Ydiff: Structural Comparison of Programs (opens in new tab)

(yinwang0.wordpress.com)

176 pointsroquin13y ago33 comments

33 comments

This is pretty damn cool, but I can think of a few things that I'm curious how you're going to address:

1) Your C++ example, we have "namespace 'v8'" -- which has been removed and reinserted. That made me scratch my head a bit. Has it been refactored enough that this is kind of a rewrite? If so, there might be a third or fourth color here for "hey, this part didn't /change/ per se, but everything under it did"

2) Your Python example: right at the top we have a new class, PairIterator, with "class" rightly green. However I'm fighting against years of reading textual diffs that suggest the whole block is really the new thing. Could the block highlight the class as-is (where it changed) and subtly color the rest of the tree (what else changed with it)?

3) I get your whole in-the-future-we-store-ASTs argument, but that's certainly not the case today. Today we store text, and I don't see that changing. Could there also be a diff, perhaps even another mode that, counter to just dealing with structure, deals with formatting? ie, find the ranges that contribute nothing to the AST and then diff those textually.

I like the ideas and the paradigm shifting -- and the real answer is likely somewhere in between, because, at the end of the day, programmers are still editing things in text, even if they are manipulating greater structures.

As a diff tool, I'd introduce this to my workflow in a heartbeat if I wasn't working so hard to interpret what the diff means.

shurcooL13y ago

> 3) I get your whole in-the-future-we-store-ASTs argument, but that's certainly not the case today. Today we store text, and I don't see that changing. Could there also be a diff, perhaps even another mode that, counter to just dealing with structure, deals with formatting? ie, find the ranges that contribute nothing to the AST and then diff those textually.

Agree. I think it's likely code will be stored as text, but parsed into ASTs easily. Consider Go standard library has a full language parser built right in, so to get an AST from a .go text source file is about 3 lines of code.

Because you can get the code back from AST easily (while maintaining spacing), it really doesn't matter what you save.
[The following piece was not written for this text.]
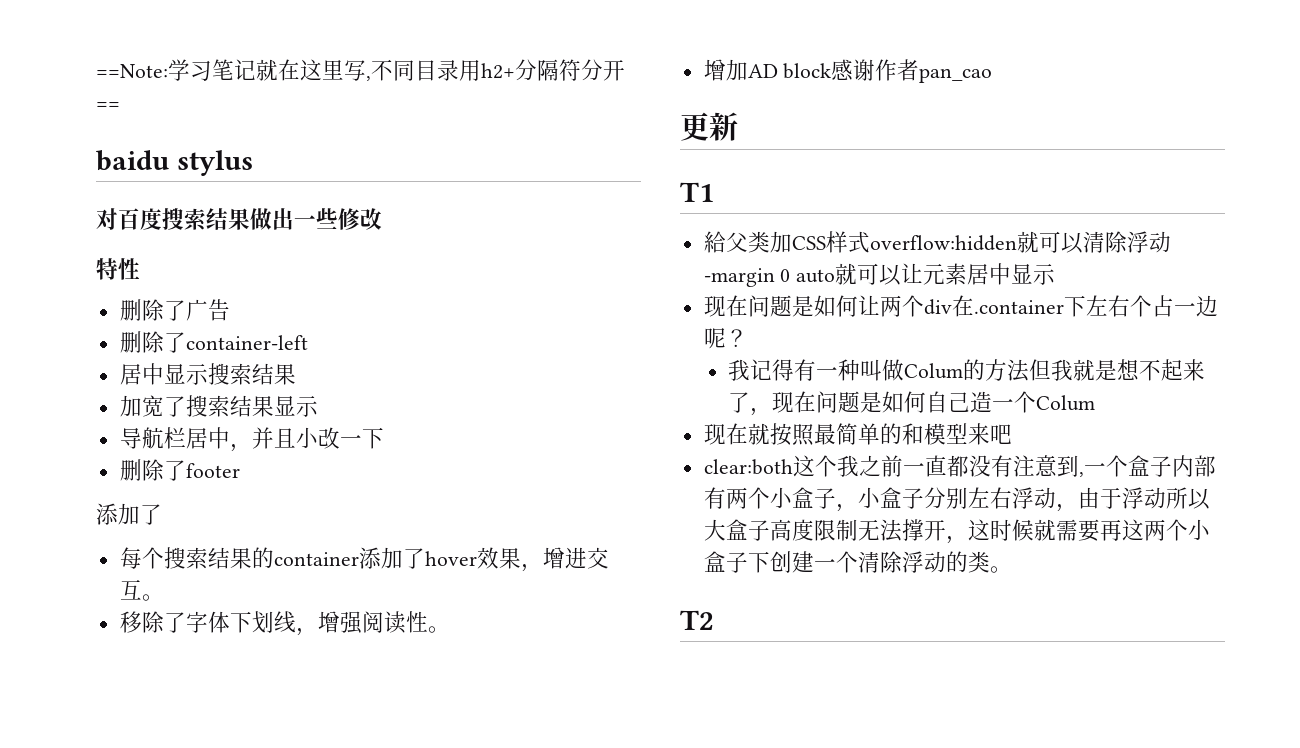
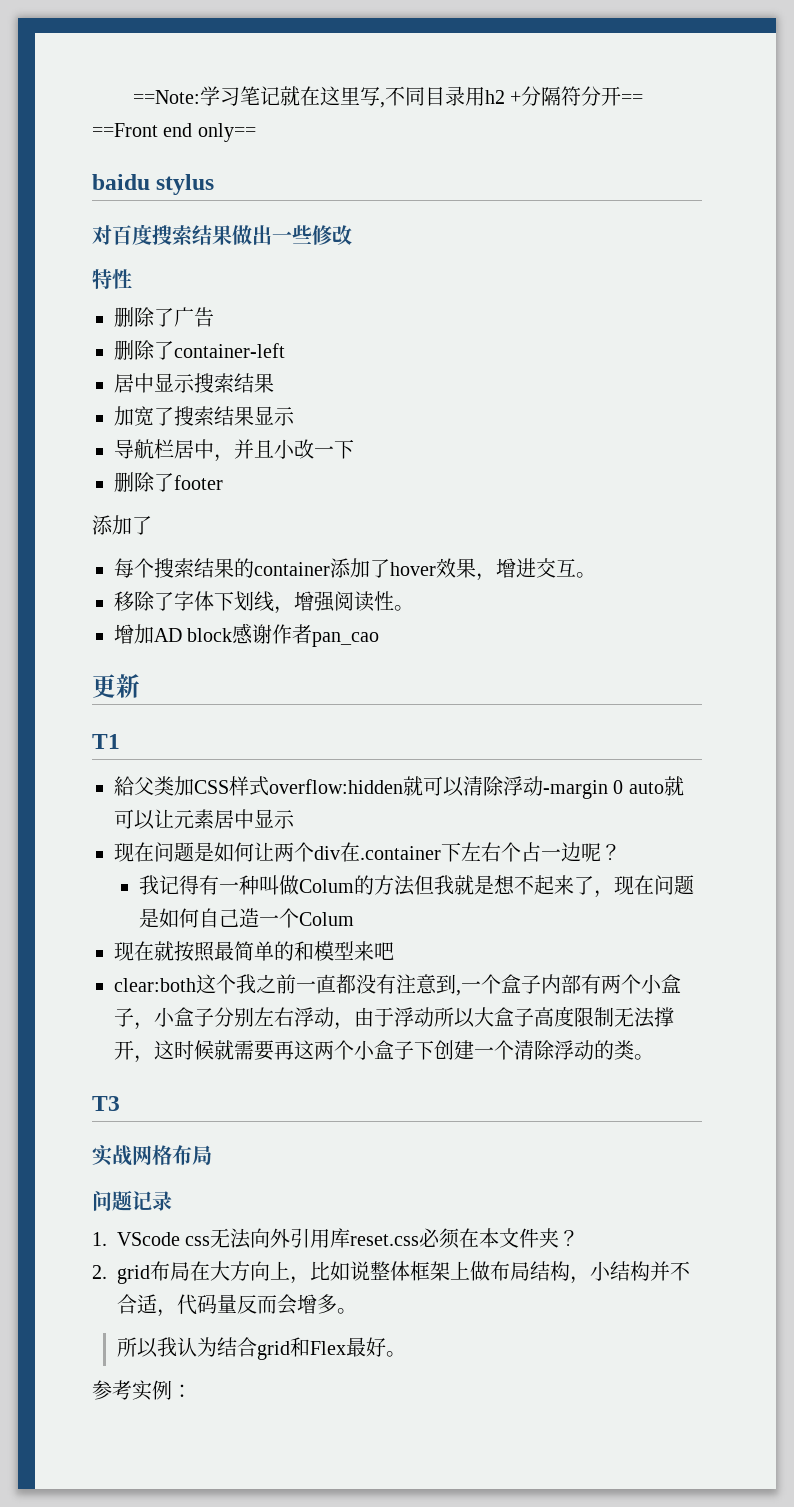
[481,63,515,79] h2+ -> [484,90,521,104] h2 +
(120, 106) none -> [92,123,256,142] ==Front end only==
[680,610,714,630] T2 -> [92,1096,120,1111] [92,1145,212,1166] [92,1190,172,1211] [92,1228,580,1249] [92,1261,690,1284] [117,1294,357,1317] [116,1337,406,1360] [92,1380,192,1401] T3 // 实战网格布局 // 问题记录 // 1. VScode css无法向外引用库reset.css必须在本文件夹？ // 2. grid布局在大方向上，比如说整体框架上做布局结构，小结构并不合适，代码量反而会增多。 // 所以我认为结合grid和Flex最好。 // 参考实例：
You can use tools to edit the text form or AST form without any duplication.

pshc13y ago

I've actually been trying to make 3) happen with a long-standing project of mine, because serializing AST to text discards information. In a (proper) AST, human-readable names are never used as pointer values.

When you bind something (reference a variable), you just point at that variable's node, rather than mentioning it by string. This removes a huge class of artificial problems brought on by plaintext source code (symbol name clashes, namespaces, overeager imports, var name typos, shadowing, and other programmer-compiler miscommunications), but introduces some editor UI concerns (e.g. indicating shadowing).

There are a whole host of other advantages of saving as ASTs directly. One of them is granular, semantic diffs like in the OP. I'm convinced it's the future... there are a lot of UI problems to solve in a solid, practical editor for it though.

2 more replies

RBerenguel13y ago

Neat, love new approaches to old problems. At first sight I thought it would be an awesome implementation of an idea I had (and probably tons of other people before and after :) a few years ago to find cheating among C programming assignments: convert programs to PostScript "drawings": ifs, fors and certain other functions gave rise to different "movements" of the cursor, eventually drawing paths for different expressions. Since it didn't take into account variable names, malloc-calloc-free order or any other extraneous thing, it could pinpoint cheating with a relatively good accuracy (and indeed, we caught 3 cheaters among ~90 submissions, and one of them would have been pretty hard to spot without the tool.) If anyone's interested, it was created with lex and basically parsed the expressions I was interested. I think I wrote about it once in my blog, but I'm not sure if I ever published the code (it was hacky as hell!)

jacques_chester13y ago

I've seen cheating-detection programs that use tree diff scores to compare code from different students.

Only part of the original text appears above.